(Data for this task)
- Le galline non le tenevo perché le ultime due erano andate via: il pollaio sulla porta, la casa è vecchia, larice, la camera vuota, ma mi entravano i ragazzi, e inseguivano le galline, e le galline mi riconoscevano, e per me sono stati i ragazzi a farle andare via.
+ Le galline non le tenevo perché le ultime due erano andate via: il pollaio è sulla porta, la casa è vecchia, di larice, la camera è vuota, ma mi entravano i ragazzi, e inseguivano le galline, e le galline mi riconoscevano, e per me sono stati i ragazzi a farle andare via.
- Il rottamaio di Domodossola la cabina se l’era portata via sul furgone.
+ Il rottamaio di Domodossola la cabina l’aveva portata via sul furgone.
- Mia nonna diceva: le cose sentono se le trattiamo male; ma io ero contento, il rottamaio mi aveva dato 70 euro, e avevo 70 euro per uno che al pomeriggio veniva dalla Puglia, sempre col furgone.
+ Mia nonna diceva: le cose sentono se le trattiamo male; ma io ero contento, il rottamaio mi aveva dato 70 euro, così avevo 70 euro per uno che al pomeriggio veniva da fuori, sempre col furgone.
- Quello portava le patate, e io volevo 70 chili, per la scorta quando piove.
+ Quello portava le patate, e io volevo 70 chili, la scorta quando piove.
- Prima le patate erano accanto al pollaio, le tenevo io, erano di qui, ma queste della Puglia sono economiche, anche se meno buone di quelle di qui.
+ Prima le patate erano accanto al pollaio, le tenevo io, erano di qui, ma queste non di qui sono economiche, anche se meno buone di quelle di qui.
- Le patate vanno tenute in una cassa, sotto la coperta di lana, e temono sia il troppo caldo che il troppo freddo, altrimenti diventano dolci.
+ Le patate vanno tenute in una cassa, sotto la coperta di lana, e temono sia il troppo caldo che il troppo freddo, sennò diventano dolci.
(End Data for this task)
What the task requires — Extract every line above containing the word "nonna".

Answer space —
- Mia nonna diceva: le cose sentono se le trattiamo male; ma io ero contento, il rottamaio mi aveva dato 70 euro, e avevo 70 euro per uno che al pomeriggio veniva dalla Puglia, sempre col furgone.
+ Mia nonna diceva: le cose sentono se le trattiamo male; ma io ero contento, il rottamaio mi aveva dato 70 euro, così avevo 70 euro per uno che al pomeriggio veniva da fuori, sempre col furgone.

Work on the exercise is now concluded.